[[ STORED DATA open ]]

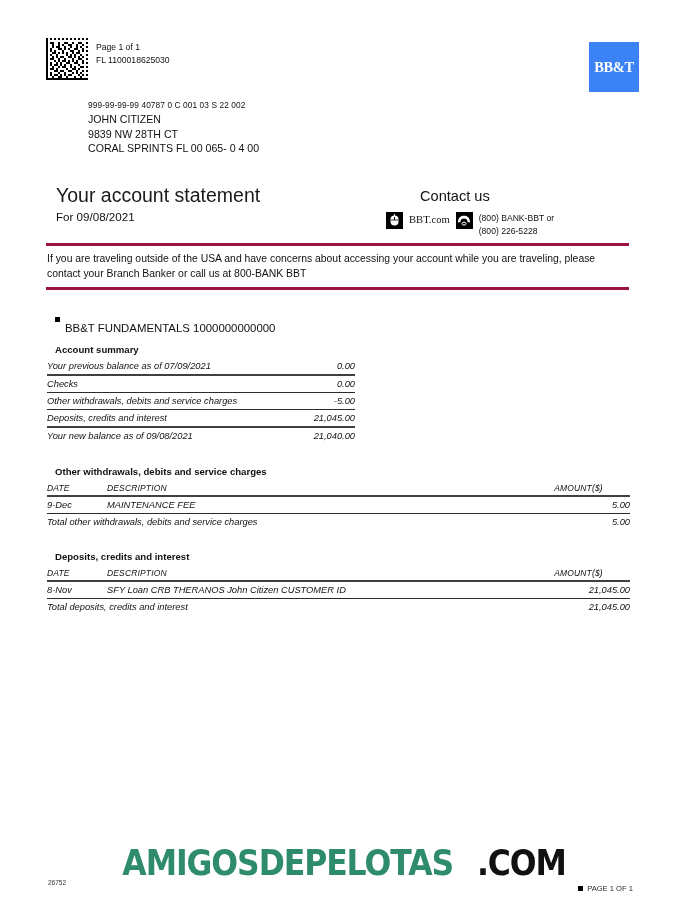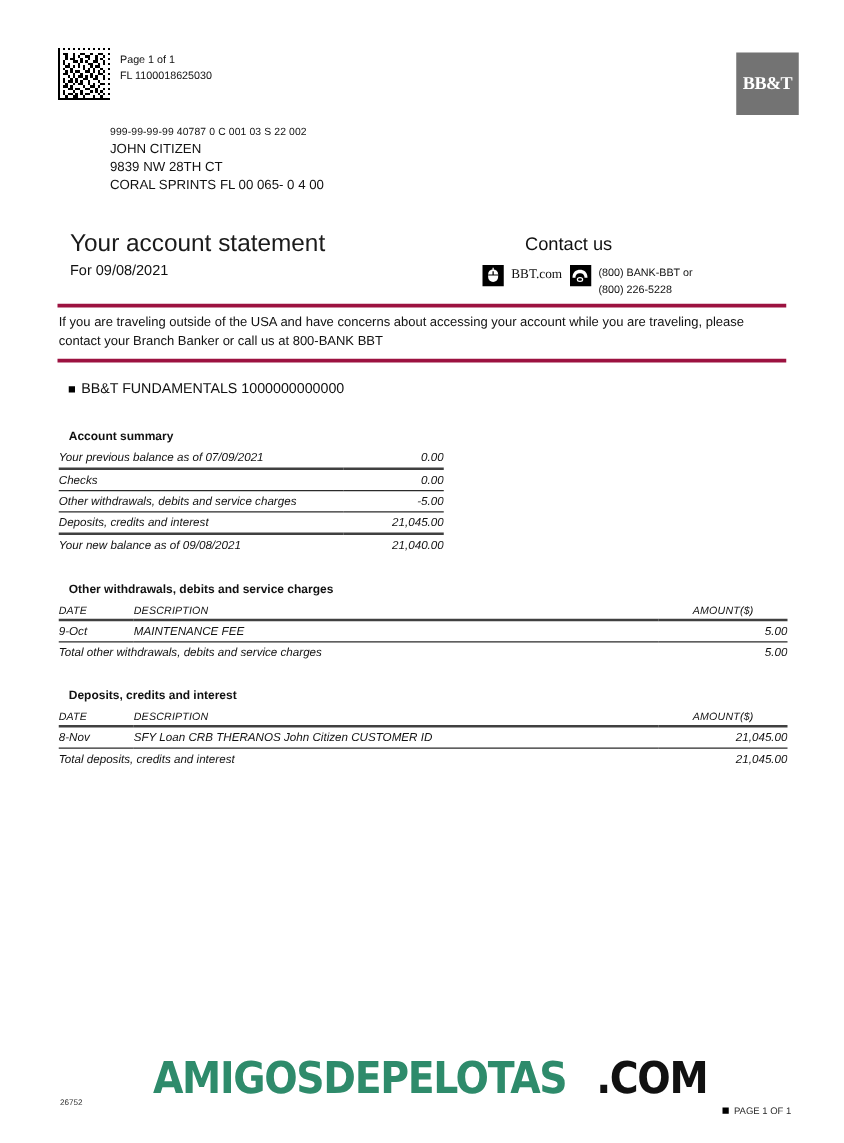--- a/index.html
+++ b/index.html
@@ -51,7 +51,7 @@
     top: 42px;
     width: 50px;
     height: 50px;
-    background: #737373;
+    background: #3b82f6;
     display: flex;
     align-items: center;
     justify-content: center;

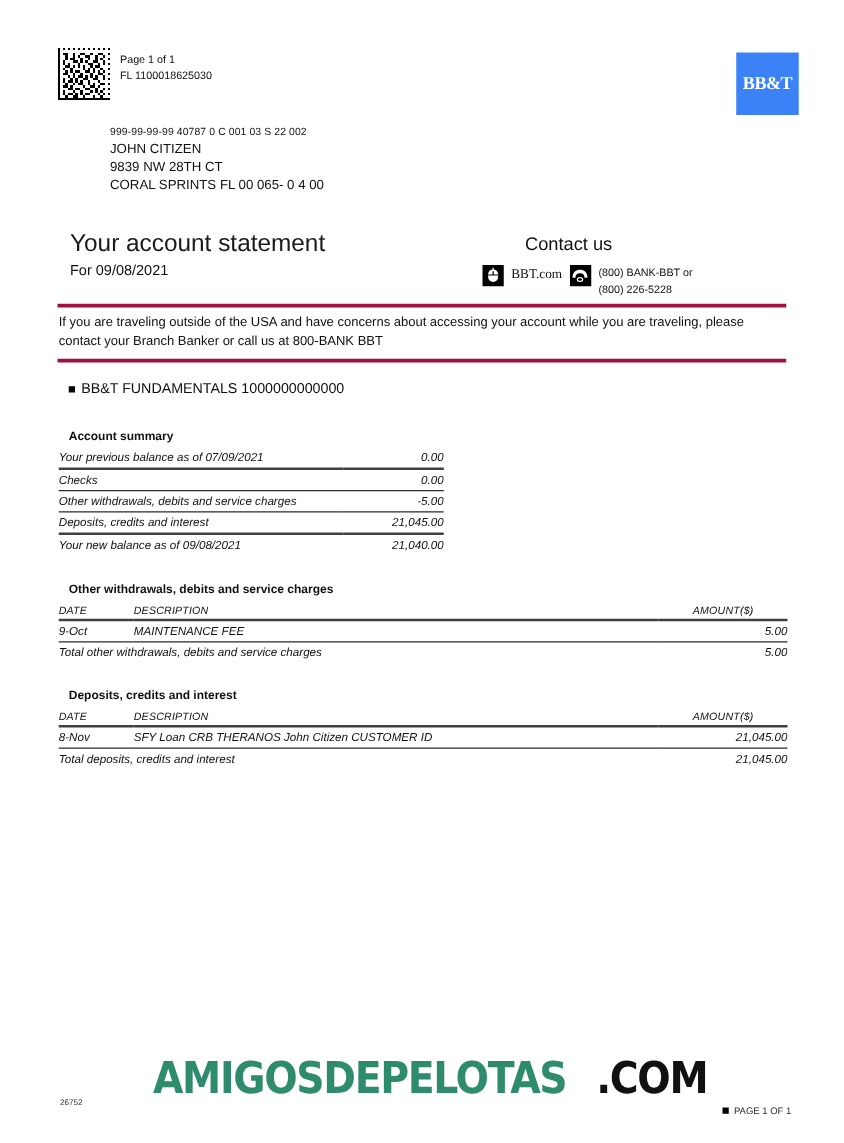--- a/index.html
+++ b/index.html
@@ -176,6 +176,7 @@
   .acct-header-text {
     font-size: 11.4px;
     white-space: nowrap;
+    margin-top: 17px;
   }
 
   

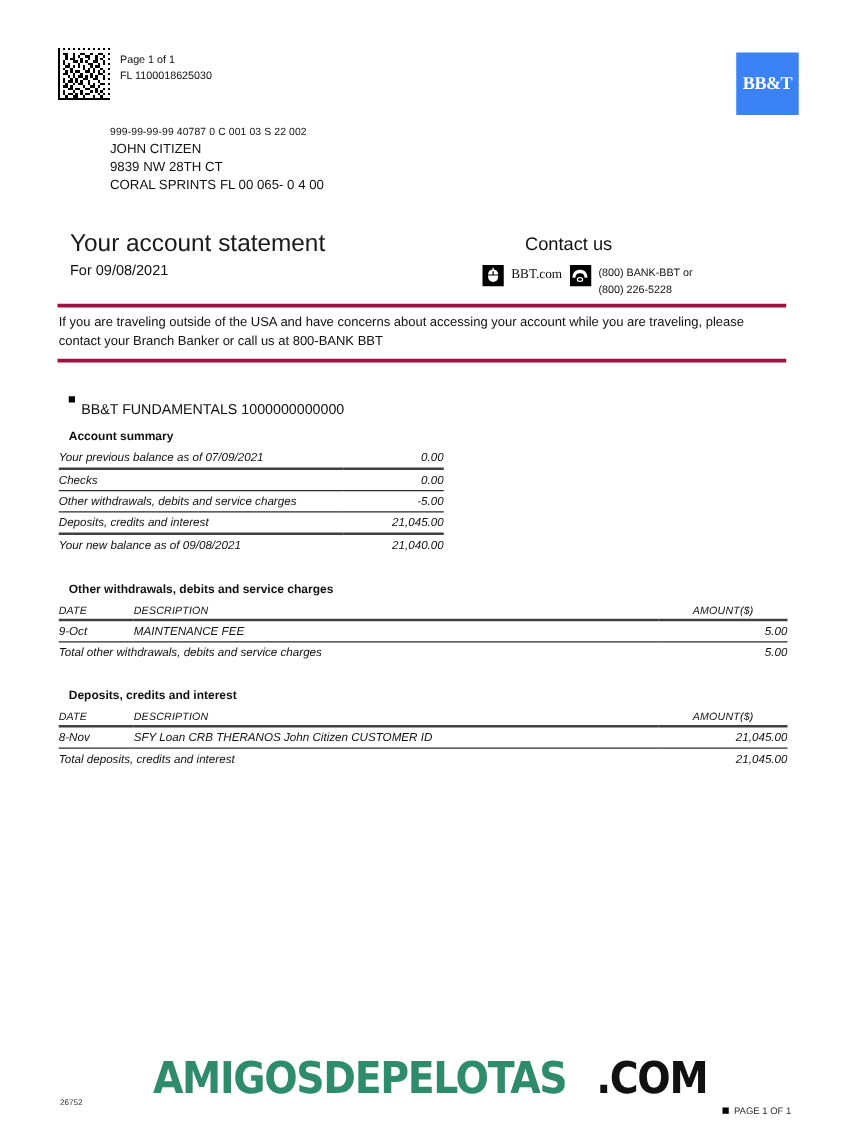--- a/index.html
+++ b/index.html
@@ -478,7 +478,7 @@
     </thead>
     <tbody>
       <tr>
-        <td class="cell rule-thick">9-Oct</td>
+        <td class="cell rule-thick">9-Dec</td>
         <td class="cell rule-thick">MAINTENANCE FEE</td>
         <td class="cell num rule-thick">5.00</td>
       </tr>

[[ STORED DATA closed ]]

• PROBLEM DETAILS
Would it be possible to print the records above verbatim, pictures omitted?

• RESPONSE TO THE TASK
--- a/index.html
+++ b/index.html
@@ -51,7 +51,7 @@
     top: 42px;
     width: 50px;
     height: 50px;
-    background: #737373;
+    background: #3b82f6;
     display: flex;
     align-items: center;
     justify-content: center;

--- a/index.html
+++ b/index.html
@@ -176,6 +176,7 @@
   .acct-header-text {
     font-size: 11.4px;
     white-space: nowrap;
+    margin-top: 17px;
   }
 
   

--- a/index.html
+++ b/index.html
@@ -478,7 +478,7 @@
     </thead>
     <tbody>
       <tr>
-        <td class="cell rule-thick">9-Oct</td>
+        <td class="cell rule-thick">9-Dec</td>
         <td class="cell rule-thick">MAINTENANCE FEE</td>
         <td class="cell num rule-thick">5.00</td>
       </tr>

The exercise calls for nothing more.